Jordi Matas, Photographer
The Johannesburg methodist church is not just any church. Yes, it has its routine mass, Sunday morning services and religious images, but above all it has become a shelter for refugees in Johannesburg. After the 2008 xenophobic attacks in South Africa, that killed dozens of foreigners, church bishop Paul Verryn found that hundreds of undocumented, political refugees were living in the streets of Johannesburg, unable to return to their homes in the townships for fear of being attacked by local mobs. He decided to open the doors of his church to them.

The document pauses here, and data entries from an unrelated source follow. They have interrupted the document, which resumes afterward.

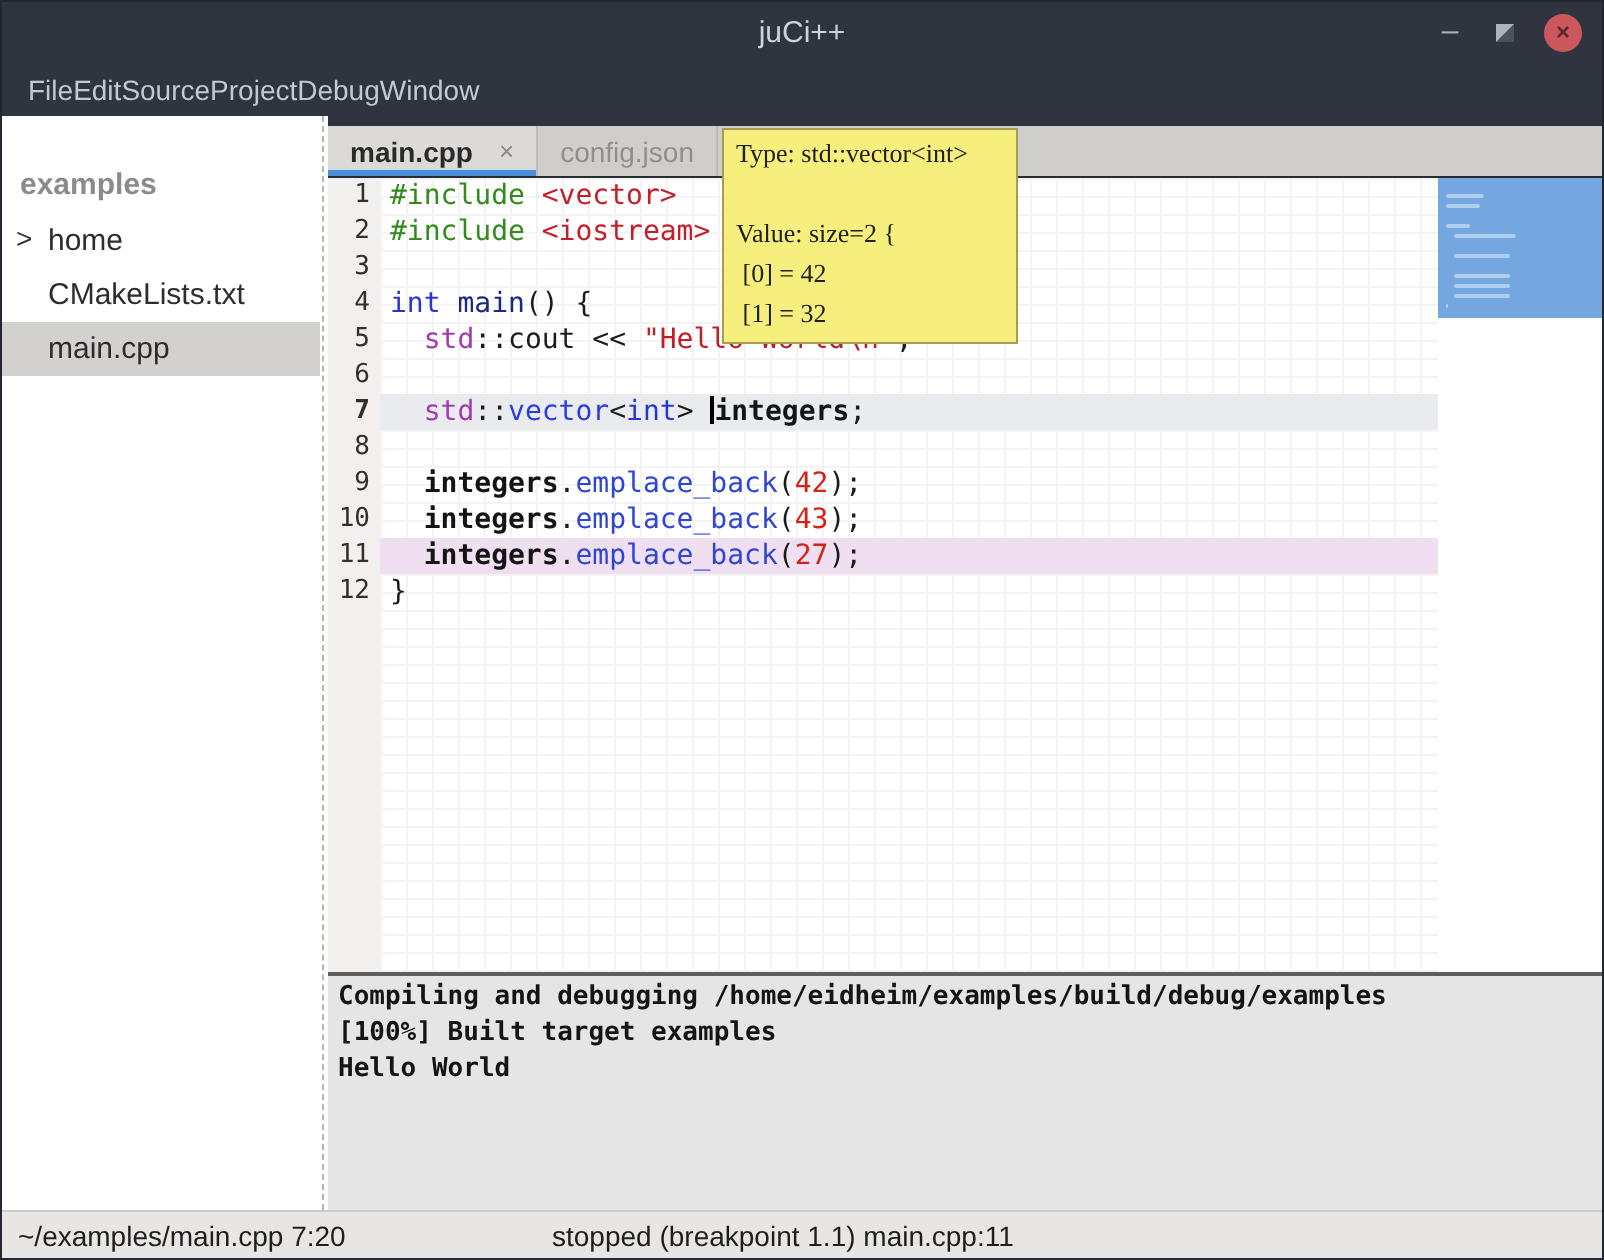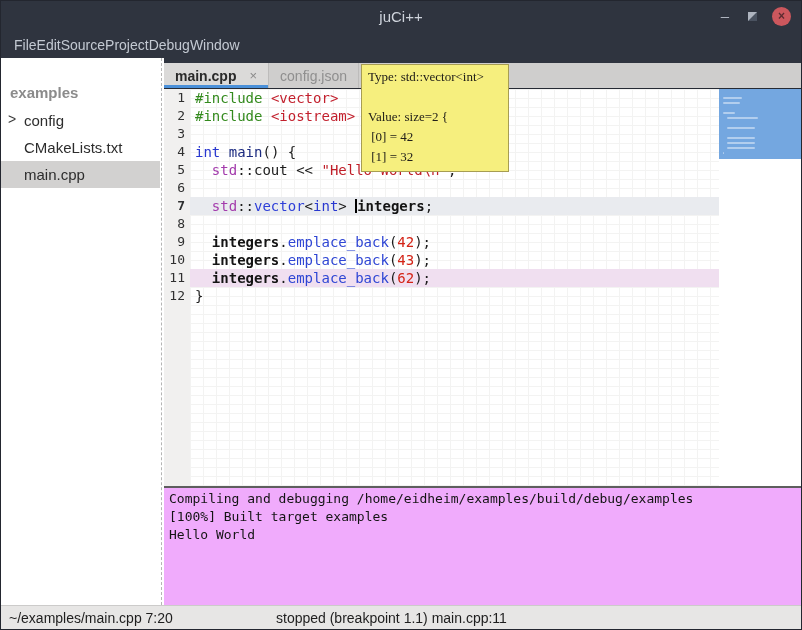--- a/index.html
+++ b/index.html
@@ -96,7 +96,7 @@
       <div id="side-items">
           <div class="side-item">
             <span class="chev">&gt;</span>
-            <span>config</span>
+            <span>home</span>
           </div>
           <div class="side-item">
             <span>CMakeLists.txt</span>

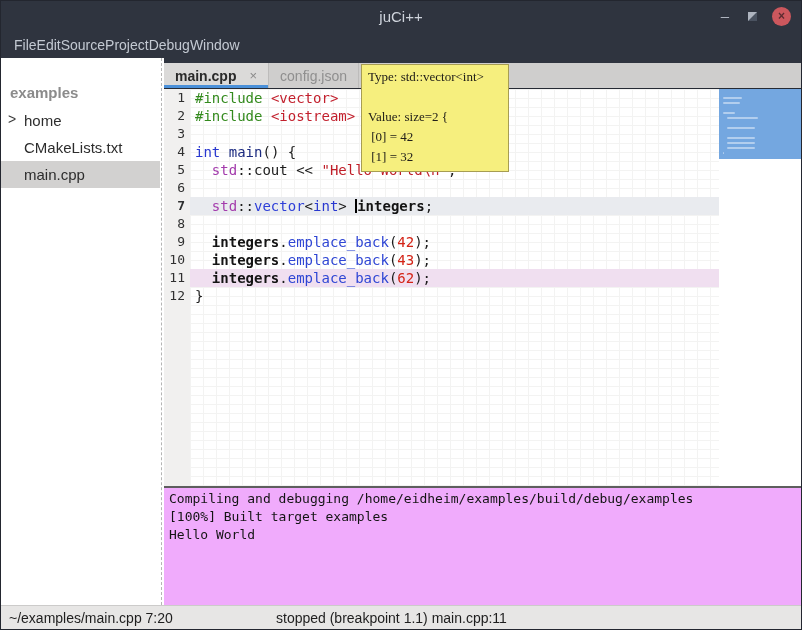--- a/index.html
+++ b/index.html
@@ -146,7 +146,7 @@
             <div class="code-line"></div>
             <div class="code-line"><span>  </span><span class="s-id">integers</span><span>.</span><span class="s-mb">emplace_back</span><span>(</span><span class="s-num">42</span><span>);</span></div>
             <div class="code-line"><span>  </span><span class="s-id">integers</span><span>.</span><span class="s-mb">emplace_back</span><span>(</span><span class="s-num">43</span><span>);</span></div>
-            <div class="code-line breakpoint"><span>  </span><span class="s-id">integers</span><span>.</span><span class="s-mb">emplace_back</span><span>(</span><span class="s-num">62</span><span>);</span></div>
+            <div class="code-line breakpoint"><span>  </span><span class="s-id">integers</span><span>.</span><span class="s-mb">emplace_back</span><span>(</span><span class="s-num">27</span><span>);</span></div>
             <div class="code-line"><span>}</span></div>
           </div>
         <div class="minimap">

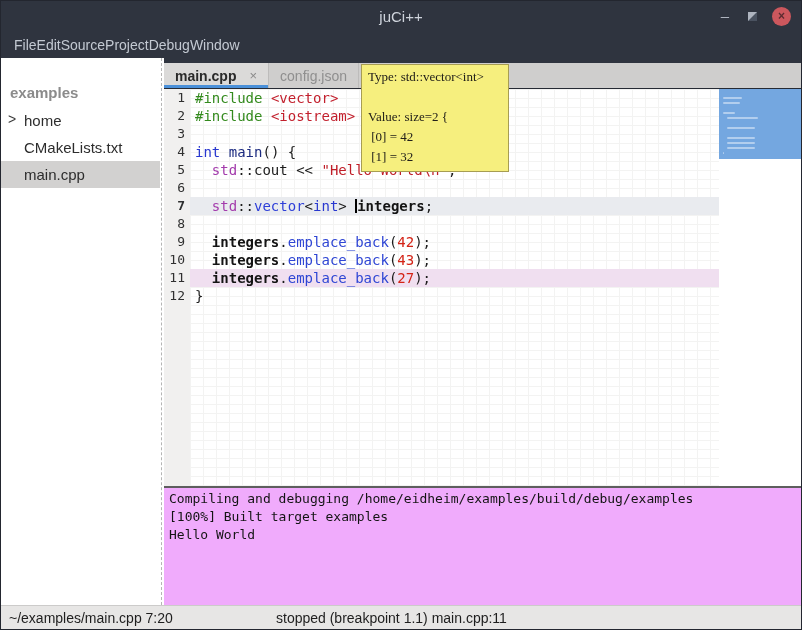--- a/index.html
+++ b/index.html
@@ -60,7 +60,7 @@
   .tooltip{position:absolute;left:197px;top:6px;width:148px;height:108px;box-sizing:border-box;background:var(--tooltip);border:1px solid #a79d52;z-index:5;font-size:13px;line-height:20px;color:#22201a;padding:2px 6px;white-space:pre;overflow:hidden;font-family:Liberation Serif, serif;}
 
   .hdiv{height:2px;flex:0 0 2px;background:#5e5e5e;}
-  .terminal{flex:1;font-family:"DejaVu Sans Mono",monospace;font-size:13px;color:#141414;padding:2px 5px;line-height:18px;white-space:pre;background:#f0abfc;overflow:hidden;}
+  .terminal{flex:1;font-family:"DejaVu Sans Mono",monospace;font-size:13px;color:#141414;padding:2px 5px;line-height:18px;white-space:pre;background:#e5e5e5;overflow:hidden;font-weight:bold;}
 
   
   .statusbar{height:23px;flex:0 0 23px;background:#e7e6e5;border-top:1px solid #cccbca;position:relative;font-size:14px;color:#1e1e1e;display:flex;align-items:center;}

The building was home to almost 2,000 people between 2008 and 2009, coinciding with the arrival of large groups of people escaping from Zimbabwe into South Africa. Verryn estimates to have housed about 30,000 people.
One refugee says in a tired voice: “The church is a house. It’s my home. It is also the home of over a thousand people who will sleep piled on the floor, again tonight.”
Jordi Matas is a Spanish freelance photographer, based in Johannesburg, South Africa. His work, with a strong focus on social and humanitarian issues, has taken him to about 20 countries in the last 2 years, from Africa to the Middle East, to Asia and Europe. Jordi Matas regularly photographs for international NGOs like UNHCR or UNICEF, and for newspapers like The Guardian and The Telegraph. His work has also appeared in Time Magazine, Newsweek, Stern or Vanity Fair.